Given the entries below, copy each of them out exactly.

**Itemized modification records**

# # # # # # #

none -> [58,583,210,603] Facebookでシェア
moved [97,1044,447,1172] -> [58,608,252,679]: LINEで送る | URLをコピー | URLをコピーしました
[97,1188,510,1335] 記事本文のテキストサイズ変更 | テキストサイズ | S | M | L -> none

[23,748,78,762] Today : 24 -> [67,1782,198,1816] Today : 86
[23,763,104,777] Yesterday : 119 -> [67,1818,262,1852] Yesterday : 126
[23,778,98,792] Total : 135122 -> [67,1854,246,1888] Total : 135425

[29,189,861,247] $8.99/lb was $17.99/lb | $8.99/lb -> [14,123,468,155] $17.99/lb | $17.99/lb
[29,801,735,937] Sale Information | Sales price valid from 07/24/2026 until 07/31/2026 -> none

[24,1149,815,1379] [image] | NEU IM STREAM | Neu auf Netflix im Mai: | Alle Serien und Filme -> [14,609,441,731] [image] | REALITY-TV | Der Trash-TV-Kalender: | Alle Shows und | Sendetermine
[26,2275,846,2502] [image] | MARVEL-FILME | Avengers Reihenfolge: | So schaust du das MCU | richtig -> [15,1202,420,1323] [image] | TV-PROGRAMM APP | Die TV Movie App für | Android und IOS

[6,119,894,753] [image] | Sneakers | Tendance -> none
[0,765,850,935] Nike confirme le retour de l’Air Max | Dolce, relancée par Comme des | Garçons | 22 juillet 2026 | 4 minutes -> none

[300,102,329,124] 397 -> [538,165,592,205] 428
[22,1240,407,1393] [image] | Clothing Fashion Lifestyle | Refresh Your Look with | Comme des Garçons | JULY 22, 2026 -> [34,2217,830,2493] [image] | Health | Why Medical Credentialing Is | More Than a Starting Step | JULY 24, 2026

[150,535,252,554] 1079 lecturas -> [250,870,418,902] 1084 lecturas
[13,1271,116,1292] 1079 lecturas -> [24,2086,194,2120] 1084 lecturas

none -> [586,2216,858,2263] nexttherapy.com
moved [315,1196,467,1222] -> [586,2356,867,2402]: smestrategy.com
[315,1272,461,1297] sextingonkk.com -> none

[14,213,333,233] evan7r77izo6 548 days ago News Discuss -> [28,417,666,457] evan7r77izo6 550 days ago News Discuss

# # # # # # #

**Exercise output**
none -> [58,583,210,603] Facebookでシェア
moved [97,1044,447,1172] -> [58,608,252,679]: LINEで送る | URLをコピー | URLをコピーしました
[97,1188,510,1335] 記事本文のテキストサイズ変更 | テキストサイズ | S | M | L -> none

[23,748,78,762] Today : 24 -> [67,1782,198,1816] Today : 86
[23,763,104,777] Yesterday : 119 -> [67,1818,262,1852] Yesterday : 126
[23,778,98,792] Total : 135122 -> [67,1854,246,1888] Total : 135425

[29,189,861,247] $8.99/lb was $17.99/lb | $8.99/lb -> [14,123,468,155] $17.99/lb | $17.99/lb
[29,801,735,937] Sale Information | Sales price valid from 07/24/2026 until 07/31/2026 -> none

[24,1149,815,1379] [image] | NEU IM STREAM | Neu auf Netflix im Mai: | Alle Serien und Filme -> [14,609,441,731] [image] | REALITY-TV | Der Trash-TV-Kalender: | Alle Shows und | Sendetermine
[26,2275,846,2502] [image] | MARVEL-FILME | Avengers Reihenfolge: | So schaust du das MCU | richtig -> [15,1202,420,1323] [image] | TV-PROGRAMM APP | Die TV Movie App für | Android und IOS

[6,119,894,753] [image] | Sneakers | Tendance -> none
[0,765,850,935] Nike confirme le retour de l’Air Max | Dolce, relancée par Comme des | Garçons | 22 juillet 2026 | 4 minutes -> none

[300,102,329,124] 397 -> [538,165,592,205] 428
[22,1240,407,1393] [image] | Clothing Fashion Lifestyle | Refresh Your Look with | Comme des Garçons | JULY 22, 2026 -> [34,2217,830,2493] [image] | Health | Why Medical Credentialing Is | More Than a Starting Step | JULY 24, 2026

[150,535,252,554] 1079 lecturas -> [250,870,418,902] 1084 lecturas
[13,1271,116,1292] 1079 lecturas -> [24,2086,194,2120] 1084 lecturas

none -> [586,2216,858,2263] nexttherapy.com
moved [315,1196,467,1222] -> [586,2356,867,2402]: smestrategy.com
[315,1272,461,1297] sextingonkk.com -> none

[14,213,333,233] evan7r77izo6 548 days ago News Discuss -> [28,417,666,457] evan7r77izo6 550 days ago News Discuss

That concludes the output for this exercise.